*** Opening EXTRACTED INFORMATION ***
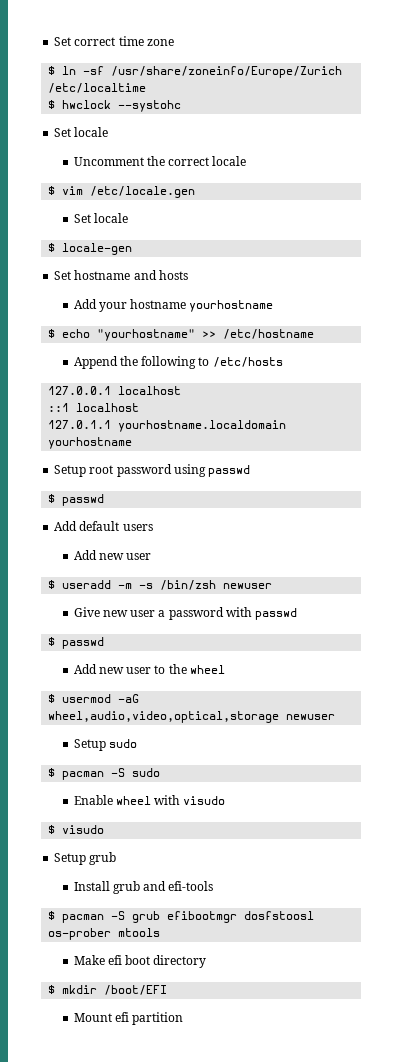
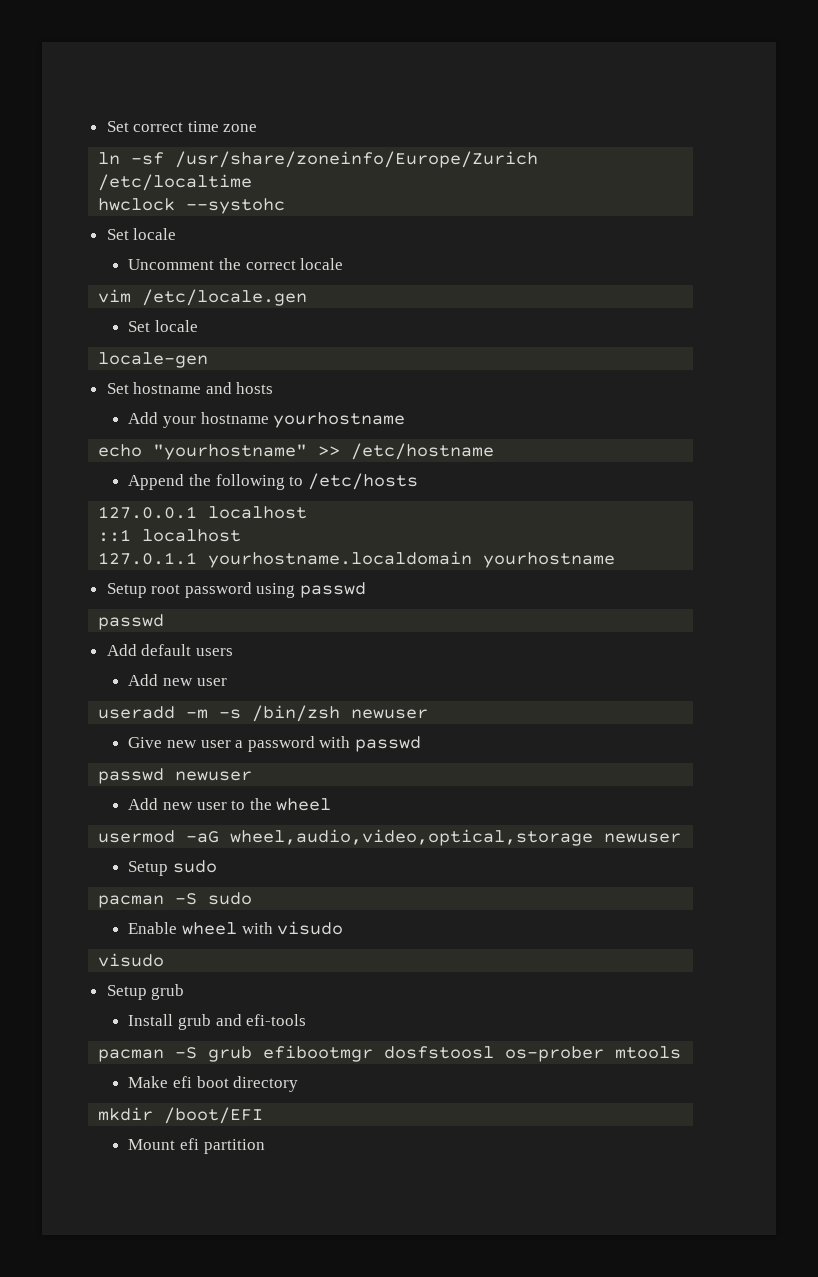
[48,66,56,75] $ -> (258, 128) none
[48,100,56,109] $ -> (253, 182) none
[48,186,56,195] $ -> (344, 264) none
[48,243,56,252] $ -> (198, 326) none
[48,329,56,338] $ -> (406, 420) none
[48,494,56,503] $ -> (367, 590) none
[48,580,56,589] $ -> (227, 682) none
[48,637,105,649] $ passwd -> [98,768,253,784] passwd newuser
[48,694,56,703] $ -> (332, 804) none
[48,768,56,777] $ -> (217, 866) none
[48,825,56,834] $ -> (344, 928) none
[48,911,56,920] $ -> (307, 1020) none
[48,985,56,994] $ -> (299, 1084) none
*** Closing EXTRACTED INFORMATION ***
BRIEF
Before you print the records, please set aside any pictures and keep everything else exact.

REPLY TO THE TASK
[48,66,56,75] $ -> (258, 128) none
[48,100,56,109] $ -> (253, 182) none
[48,186,56,195] $ -> (344, 264) none
[48,243,56,252] $ -> (198, 326) none
[48,329,56,338] $ -> (406, 420) none
[48,494,56,503] $ -> (367, 590) none
[48,580,56,589] $ -> (227, 682) none
[48,637,105,649] $ passwd -> [98,768,253,784] passwd newuser
[48,694,56,703] $ -> (332, 804) none
[48,768,56,777] $ -> (217, 866) none
[48,825,56,834] $ -> (344, 928) none
[48,911,56,920] $ -> (307, 1020) none
[48,985,56,994] $ -> (299, 1084) none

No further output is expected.